Arturo Mariani: La fede non è avere la bacchetta magica

mercoledì 16 maggio, 2018

 La testimonianza che vi propongo questa settimana è quella di Arturo Mariani giovane romano di 24 anni cresciuto in uno dei quartieri popolari della capitale, con sani principi morali e cristiani grazie alla sua famiglia, papà Stefano e mamma Gianna. Sogna di diventare un calciatore solo che è nato senza una gamba. Come si fa? Lui non molla.
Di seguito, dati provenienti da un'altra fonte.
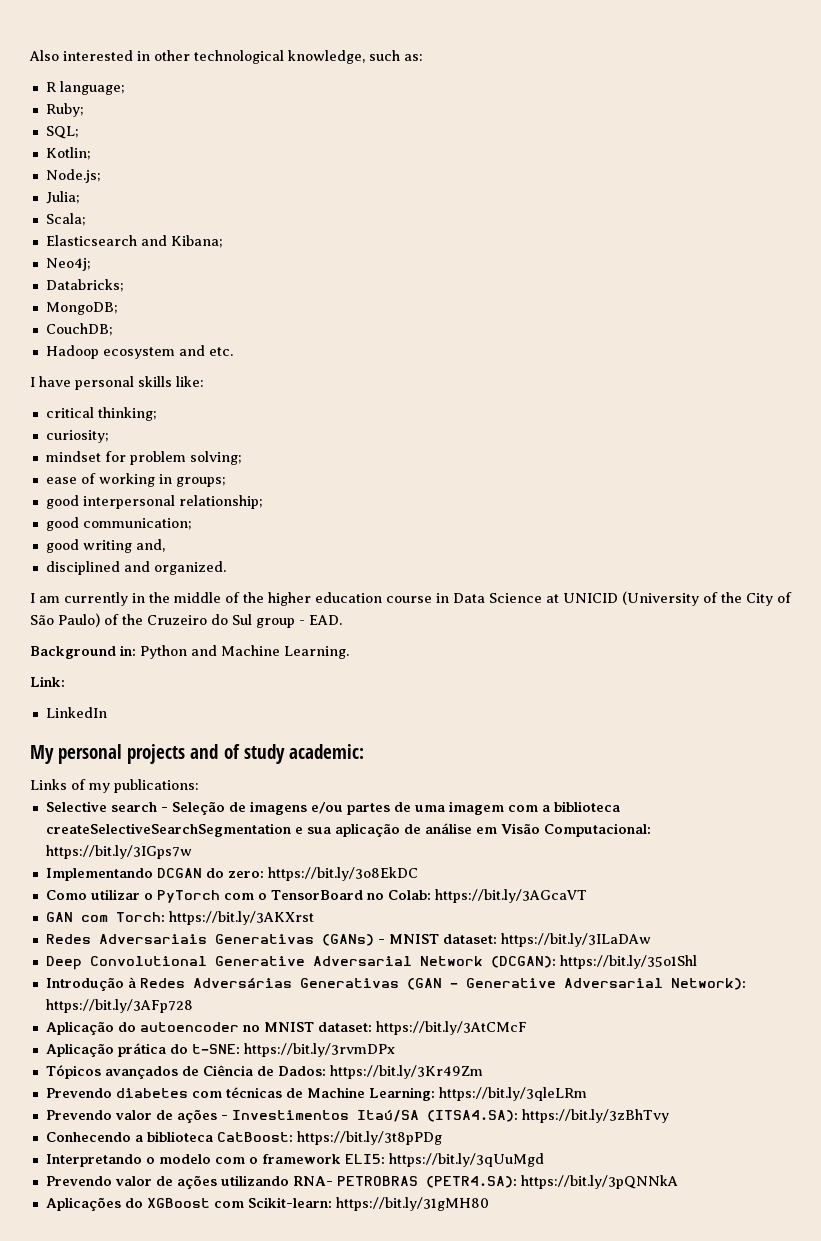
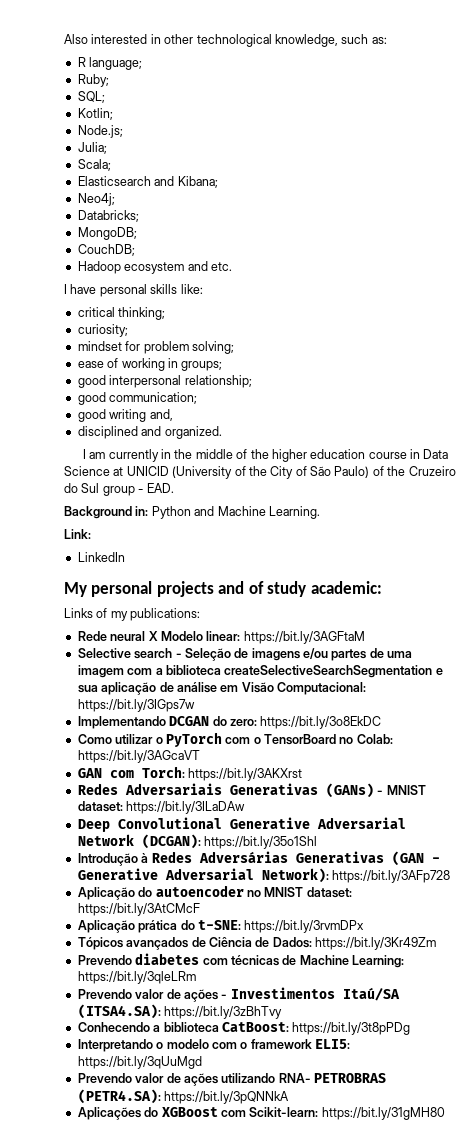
(199, 786) none -> [77,631,365,644] // Rede neural X Modelo linear: https://bit.ly/3AGFtaM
Lotta, crede, si impegna con tutte le sue forze ed oggi gioca come difensore nella Nazionale Italiana Amputati del Centro Sportivo Italiano. Conosciamo meglio Arturo che ha accettato di rispondere alle mie domande.[MORE]


D. Visita ginecologica. Mamma Gianna è stesa sul lettino. Procede tutto bene fino a quando la dottoressa nota qualcosa di strano, una sola gamba. Il referto è chiaro: “al bambino manca una gamba, la destra”. I medici dissero chiaramente ai tuoi genitori: “C’è la possibilità di…”. Tua mamma non fece finire la frase che disse no. Oggi che hai 24 anni pensando a questi si alla vita cosa provi?
Soprattutto gratitudine. Gratitudine a Dio che in quel momento, ha messo nel cuore dei miei genitori amore per la vita, poi a loro, per quanto ne hanno saputo dare a me. Tutto questo in un “semplice” SI… pieno di incognite è vero, ma con la certezza e la serenità che non erano soli nella scelta. Accogliere quel dono di Dio che già preannunciava una sofferenza fino ad allora sconosciuta, non ha messo limiti, ad aprire il cuore a qualcosa di ancora nascosto. Nel tempo, la fiducia assoluta che avevano riposto nel Signore ha mostrato l’altra faccia della medaglia. Quel SI è entrato a far parte del mio DNA, ha segnato la mia vita, ha generato un fiume di vita. Oggi a 24 anni, quel SI risponde a tutte le mie paure, alle mie sofferenze, ai miei dubbi e ad ogni ostacolo da superare che incontro sul mio cammino, ogni giorno.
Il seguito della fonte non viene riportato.